EfficientAdapter adapter;

@Override
public void onCreate(Bundle savedInstanceState) {
    mIcon1 = BitmapFactory.decodeResource(this.getResources(),
            R.drawable.icon48x48_1);
    mIcon2 = BitmapFactory.decodeResource(this.getResources(),
            R.drawable.icon48x48_2);
    super.onCreate(savedInstanceState);
    adapter=new EfficientAdapter(this);
    setListAdapter(adapter);
    getListView().setOnScrollListener(this);
}

public void onScroll(AbsListView view, int firstVisibleItem,
    int visibleItemCount, int totalItemCount) {
}

public void onScrollStateChanged(AbsListView view, int scrollState) {
    switch (scrollState) {
    case OnScrollListener.SCROLL_STATE_IDLE:
        mBusy = false;
        adapter.notifyDataSetChanged() 
        break;
    case OnScrollListener.SCROLL_STATE_TOUCH_SCROLL:
        mBusy = true;
        // mStatus.setText("Touch scroll");
        break;
    case OnScrollListener.SCROLL_STATE_FLING:
        mBusy = true;
        // mStatus.setText("Fling");
        break;
    }
}

notifyDataSetChanged will tell the adapter to re-display all visible items, so they'll be displayed with image2.

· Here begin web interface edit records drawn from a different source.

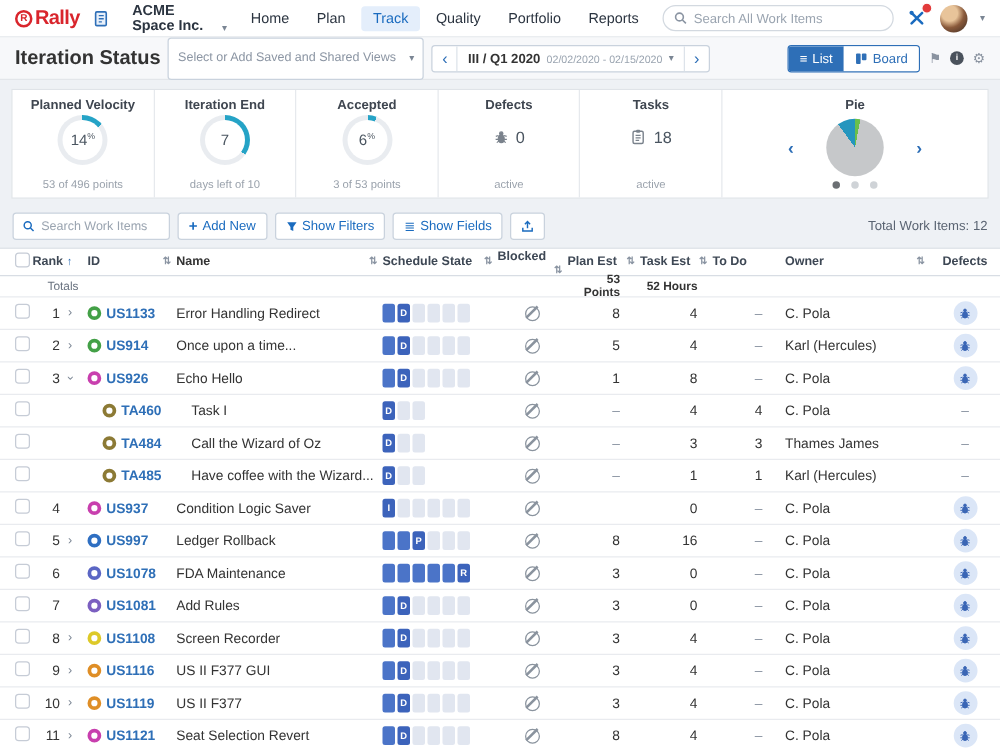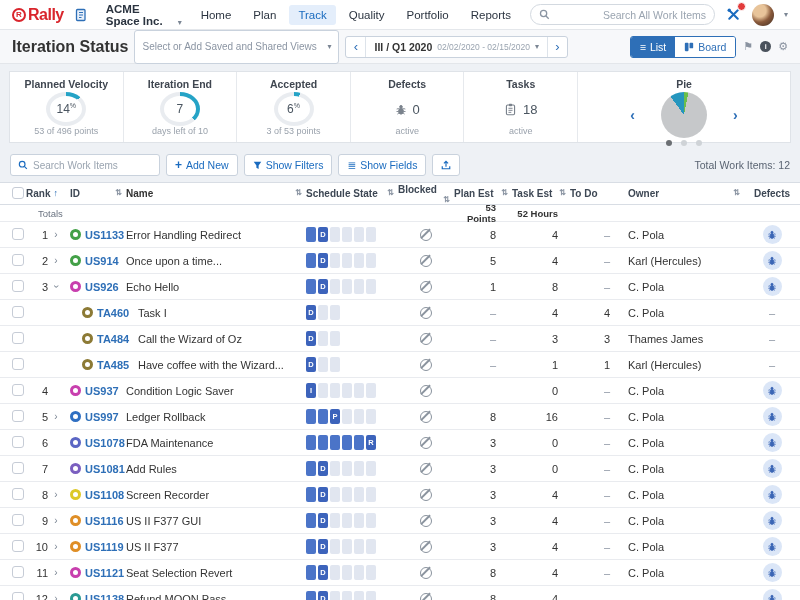"Search All Work Items" .search-pill input { text-align: right -> none }
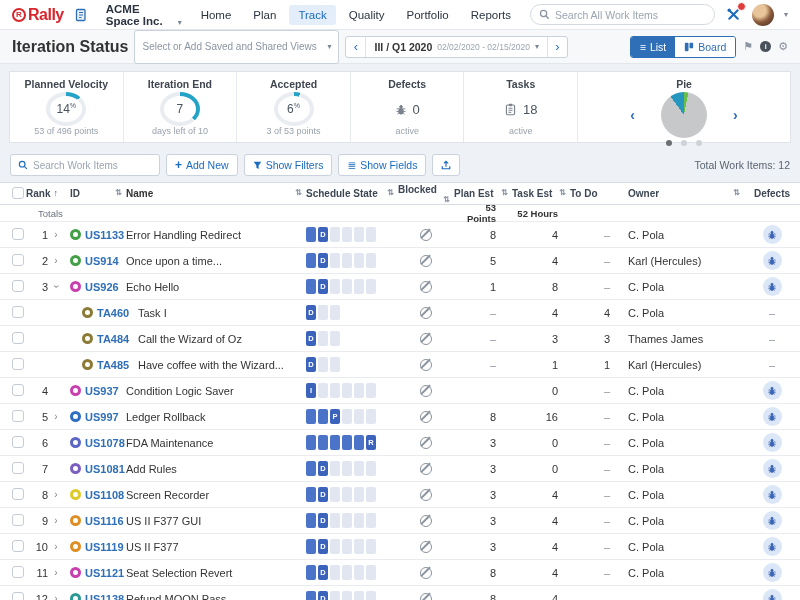"Planned Velocity" .cards-panel { height: 72px -> 88px }
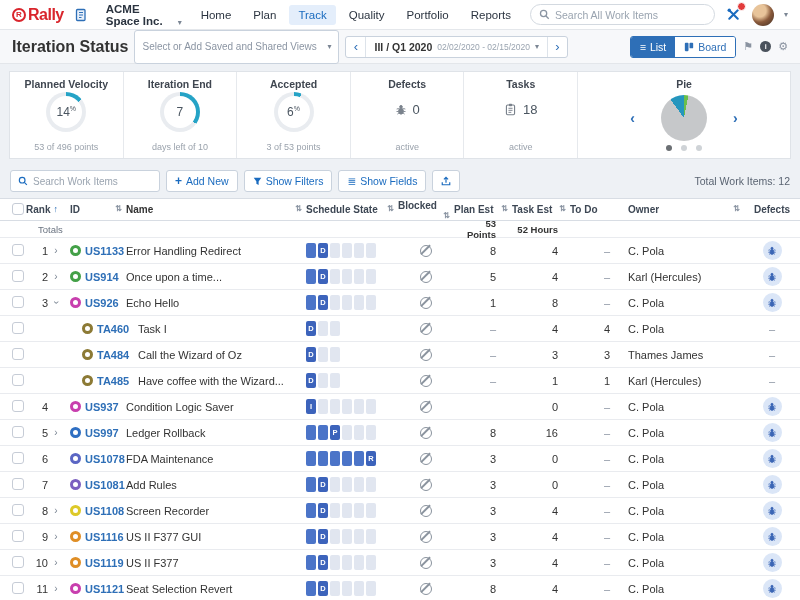"Search Work Items" .tb-search { width: 150px -> 126px }
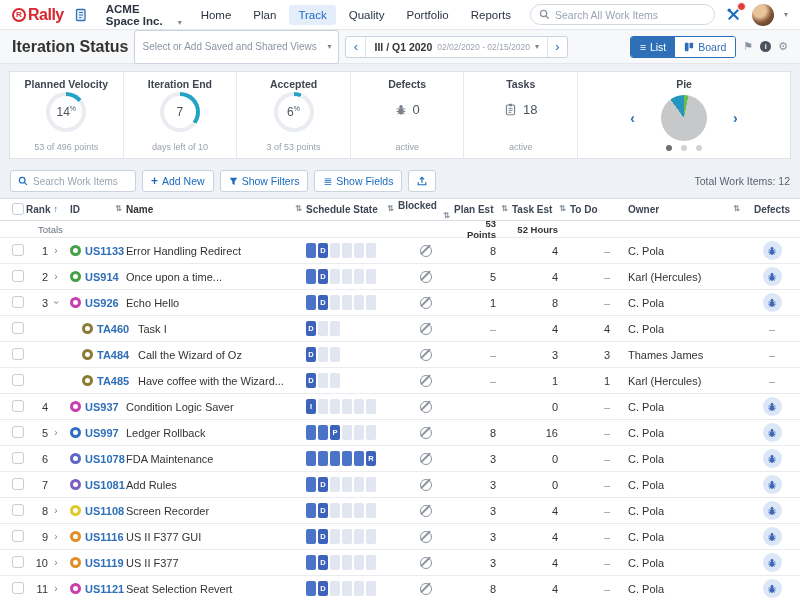"ID" .c-iconid { width: 56px -> 71px }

As far as I can see, the static ViewHolder isn't helping anything. Try putting the entire onScrollStateChanged function between /* and */, removing the static ViewHolder line, and changing holder = new ViewHolder(); to ViewHolder holder = new ViewHolder();.

Ah, check your logcat to make sure your app isn't being killed and restarted. Most handsets limit your total application size to 16mb or 24mb. It's easy to load up a bunch of images, run over, get killed, restart, and have your onPause not load big data off screen. It's poor man's garabage collection.